Too Many Cops Are Told They’re Soldiers Fighting a War. How Did We Get Here?

These are all generalizations, of course. Certainly there are great cops, great police chiefs and sheriffs, and there are plenty of police agencies that have healthy relationships with the public. But whether it's with the ubiquity of these SWAT raids, stop-and-frisk, or the default geared-up, Robocop response to political protest, the relationship between police and the public on the whole is growing increasingly antagonistic -- and oddly, this comes during a period when both crime and on-duty police deaths are at historic lows.

So my book looks at how we got here. It begins with a look at some of the fundamental concepts of liberty that I believe are threatened by these developments, including the Fourth Amendment, the Castle Doctrine (that the home should be a place of peace and sanctuary), and the Third Amendment, which is really a statement of the Founders' broader aversion to militarism and standing armies. But the book's real narrative begins in the mid-1960s, when police departments across the country were struggling to find ways to respond to protest, civic unrest, and outright rioting. It covers the birth of the SWAT team and the war on drugs, then explores the policies, events, and personalities that got us where we are today.

I'll have more on the book in later posts. But in my first post, I also wanted to give some due praise to my hosts, the ACLU, for the organization's campaign to unveil the real extent of police militarization in America. (I wrote about the campaign last March for Huffington Post.)

Back in the late 1990s, the criminologist Peter Kraska sent surveys to police departments across the country, then published several studies documenting the proliferation of SWAT teams.
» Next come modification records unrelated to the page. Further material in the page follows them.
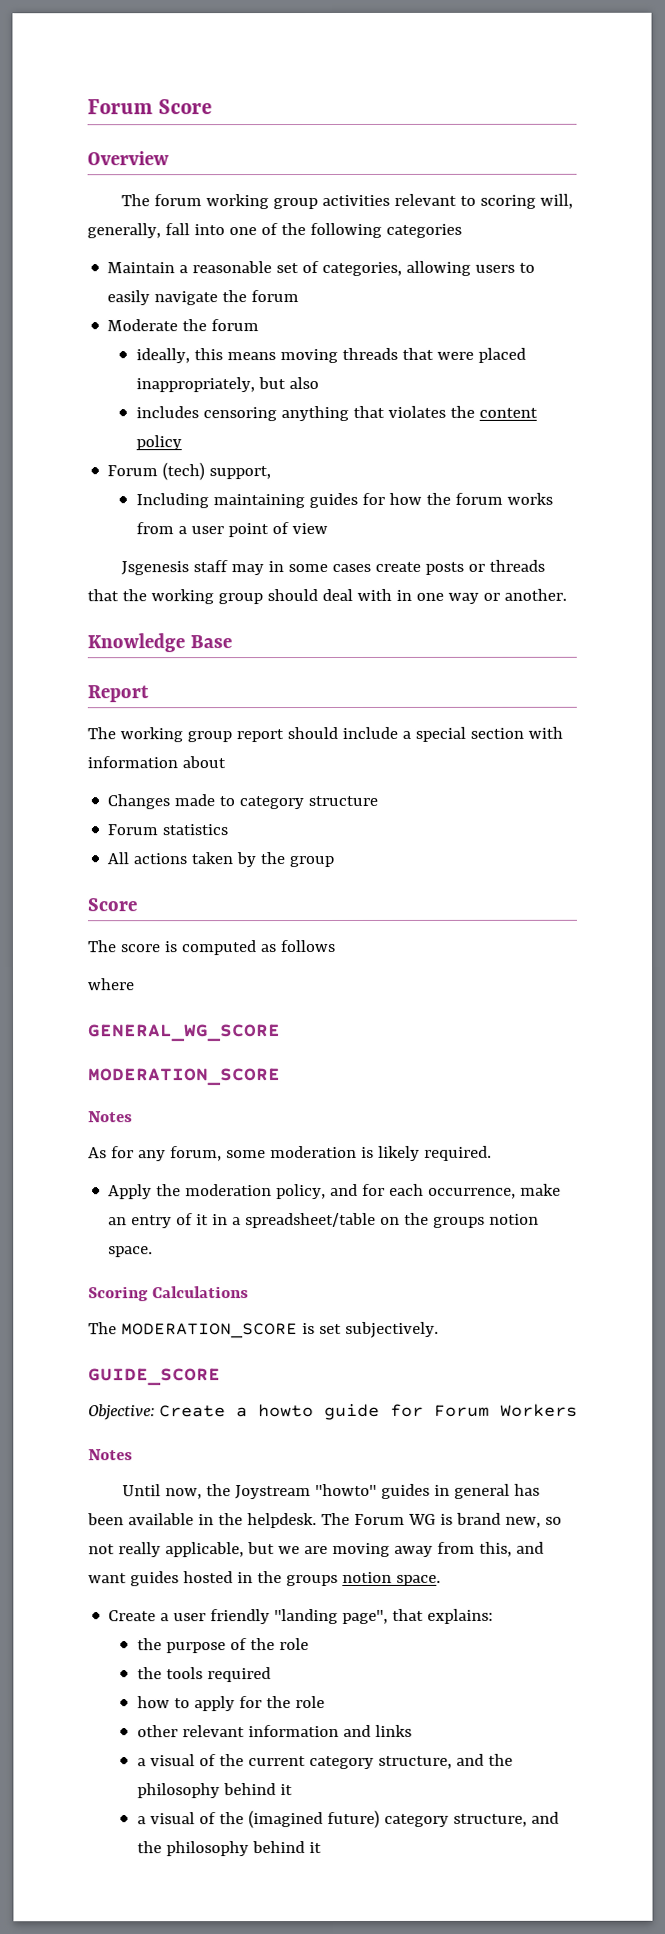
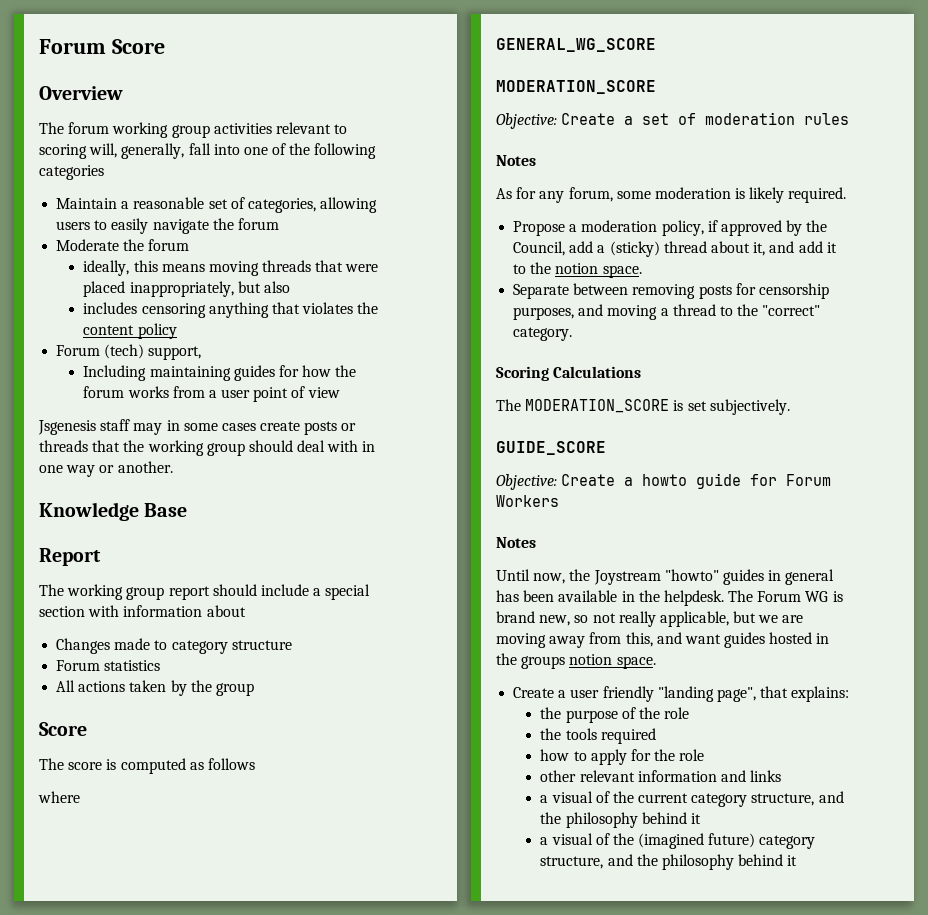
+ Objective: Create a set of moderation rules
- Apply the moderation policy, and for each occurrence, make an entry of it in a spreadsheet/table on the groups notion space.
+ Propose a moderation policy, if approved by the Council, add a (sticky) thread about it, and add it to the notion space.
+ Separate between removing posts for censorship purposes, and moving a thread to the "correct" category.

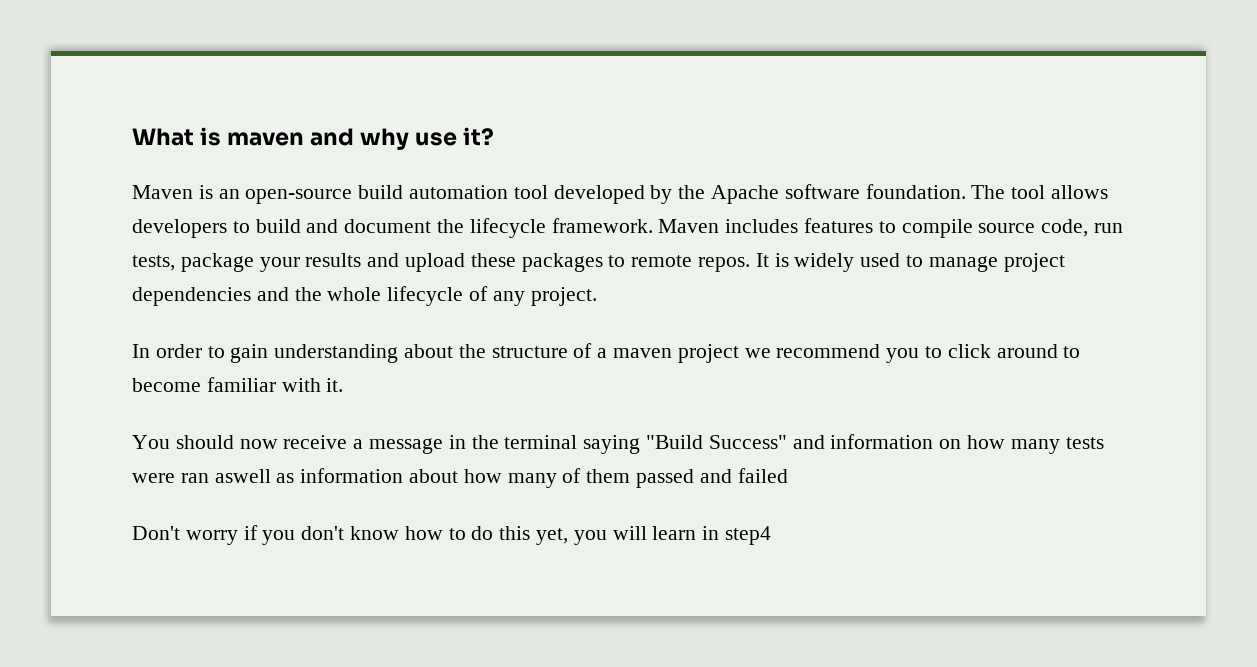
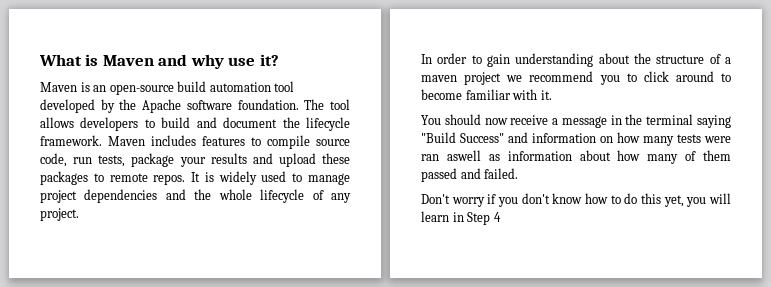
- What is maven and why use it?
+ What is Maven and why use it?
- You should now receive a message in the terminal saying "Build Success" and information on how many tests were ran aswell as information about how many of them passed and failed
+ You should now receive a message in the terminal saying "Build Success" and information on how many tests were ran aswell as information about how many of them passed and failed.
- Don't worry if you don't know how to do this yet, you will learn in step4
+ Don't worry if you don't know how to do this yet, you will learn in Step 4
But since then, there's been no real, comprehensive effort to quantify just how militarized America has become. One of my frustrations in covering this issue as a journalist has been the lack of data. Some states have decent enough open records laws to request this sort of information, but many police departments simply don't want to say how often they use their SWAT team, and for what purposes. One ongoing scandal in the criminal justice world, for example, is the fact that there's no reliable data on how often police officers fire their weapons at citizens. The federal government is supposed to collect these figures, but for whatever reason, it simply hasn't done so.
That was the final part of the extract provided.